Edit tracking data
════

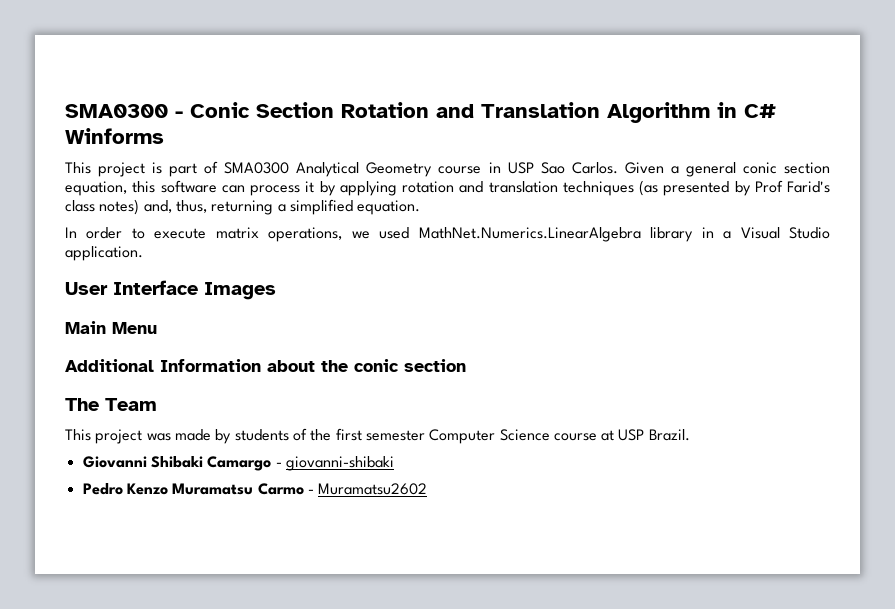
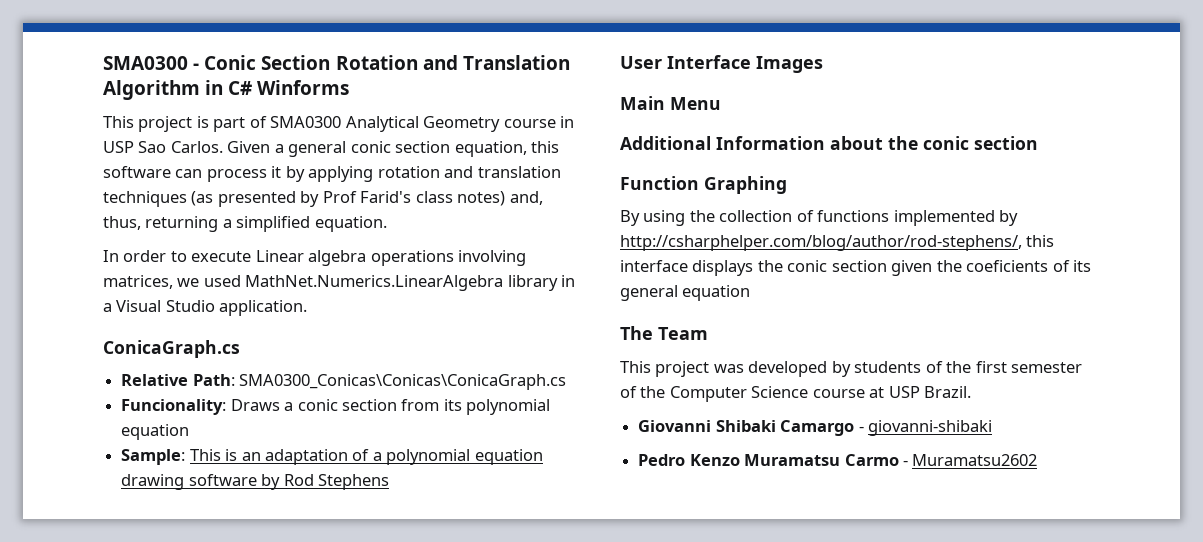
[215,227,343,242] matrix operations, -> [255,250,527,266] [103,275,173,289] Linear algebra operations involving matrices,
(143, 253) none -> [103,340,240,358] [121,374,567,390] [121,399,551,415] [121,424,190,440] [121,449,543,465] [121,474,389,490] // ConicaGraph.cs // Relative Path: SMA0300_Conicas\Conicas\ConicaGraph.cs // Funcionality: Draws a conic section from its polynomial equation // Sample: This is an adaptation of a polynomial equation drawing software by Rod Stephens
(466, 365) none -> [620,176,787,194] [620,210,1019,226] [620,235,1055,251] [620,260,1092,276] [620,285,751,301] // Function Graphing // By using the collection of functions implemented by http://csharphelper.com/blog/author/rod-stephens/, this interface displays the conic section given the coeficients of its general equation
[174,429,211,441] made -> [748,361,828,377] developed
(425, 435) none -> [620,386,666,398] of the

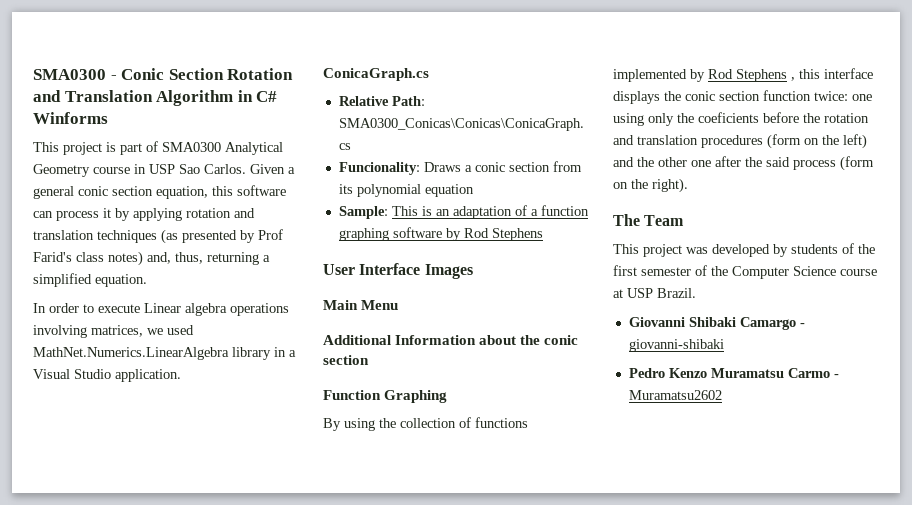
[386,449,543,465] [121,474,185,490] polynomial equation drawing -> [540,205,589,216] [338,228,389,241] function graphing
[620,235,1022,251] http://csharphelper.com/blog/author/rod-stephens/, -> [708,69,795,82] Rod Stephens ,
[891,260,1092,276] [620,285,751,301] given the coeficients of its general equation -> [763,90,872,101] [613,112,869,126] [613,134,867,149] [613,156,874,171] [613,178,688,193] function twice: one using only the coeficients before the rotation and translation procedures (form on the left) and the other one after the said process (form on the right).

════

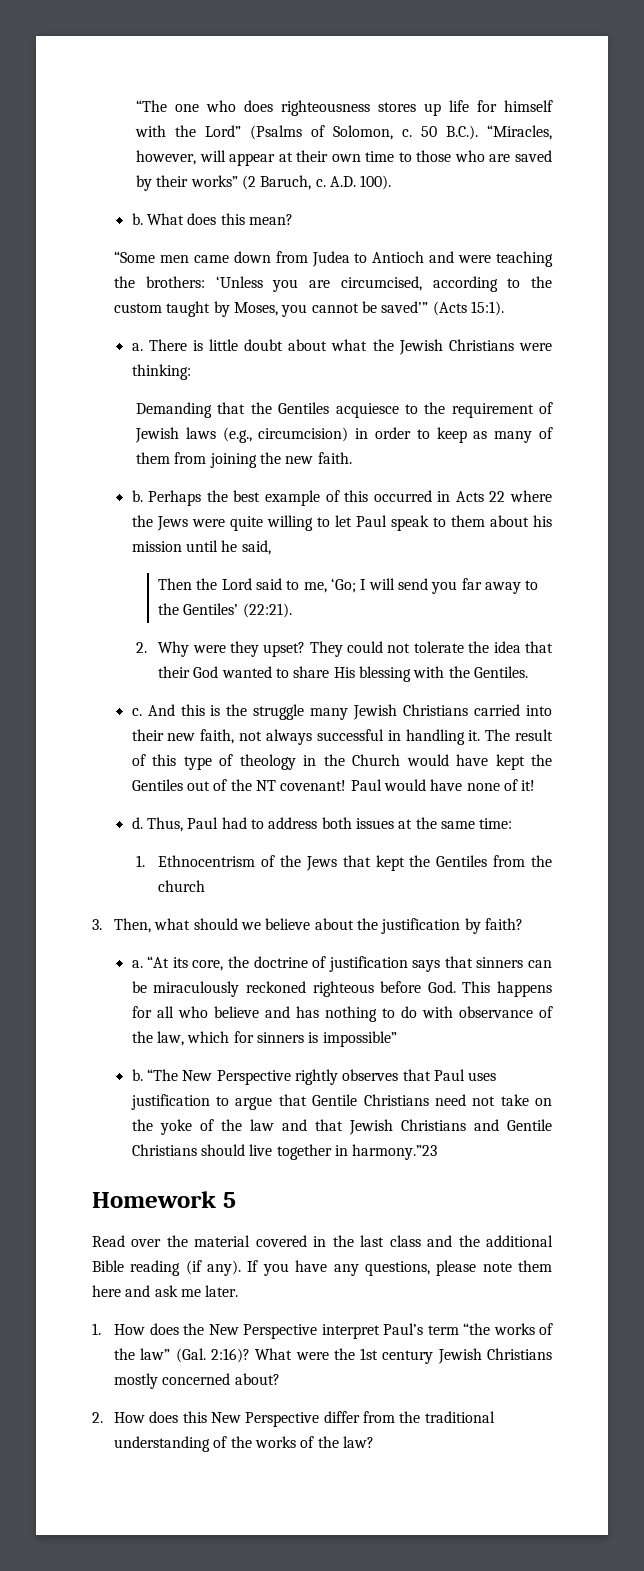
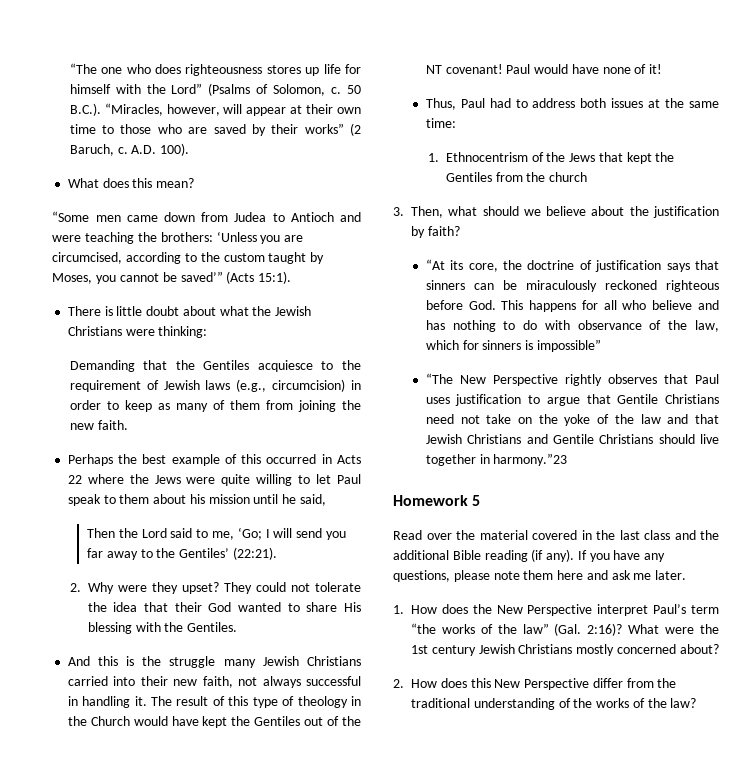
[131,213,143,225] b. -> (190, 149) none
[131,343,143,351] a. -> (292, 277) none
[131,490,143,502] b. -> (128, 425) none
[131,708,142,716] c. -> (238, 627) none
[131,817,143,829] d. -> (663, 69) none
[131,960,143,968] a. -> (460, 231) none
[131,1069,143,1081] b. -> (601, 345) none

════

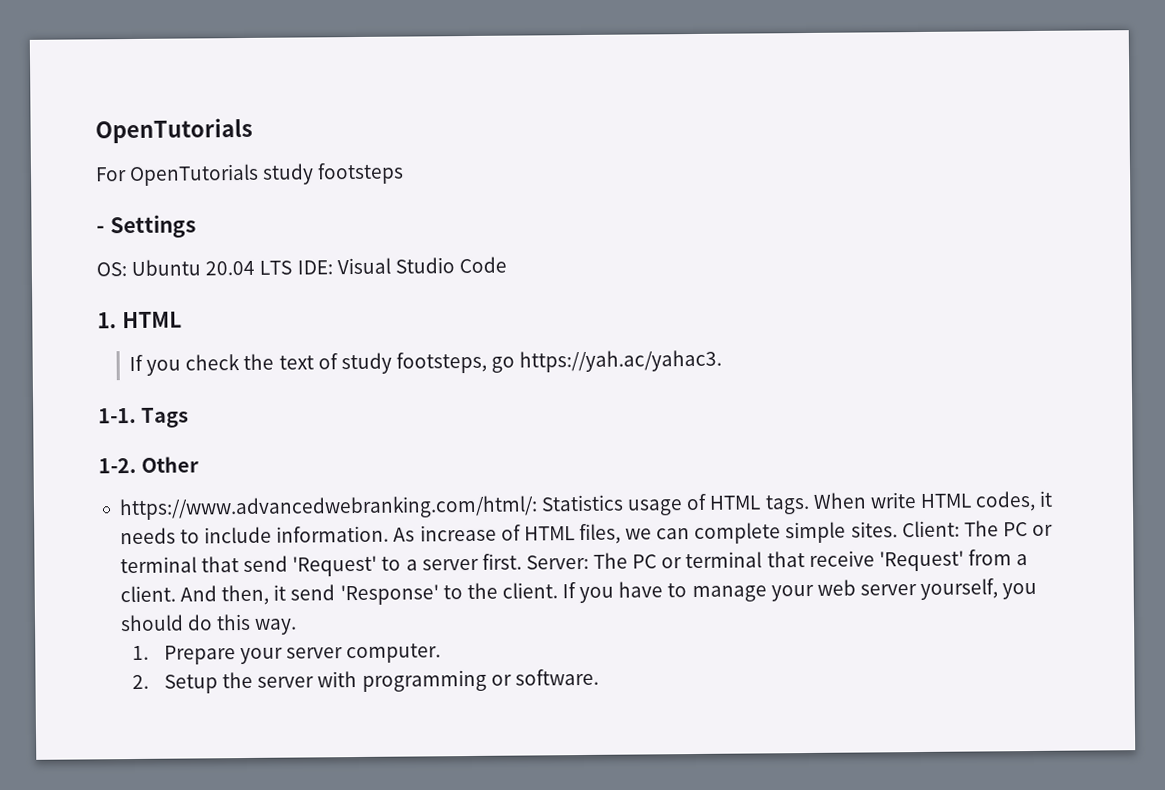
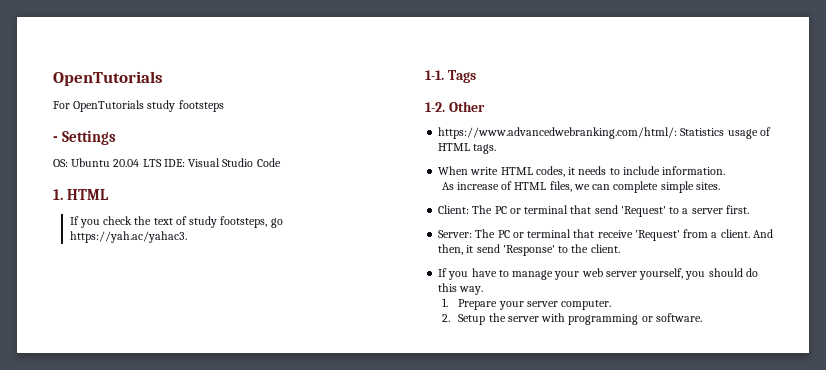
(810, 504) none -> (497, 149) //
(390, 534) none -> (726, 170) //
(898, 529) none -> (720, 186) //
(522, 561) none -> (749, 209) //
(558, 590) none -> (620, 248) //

════

# GOAL OF THE EXERCISE:
Across all the entries, count the lines that contain the word "using" and give the number by itself.

# EXERCISE RESULT:
2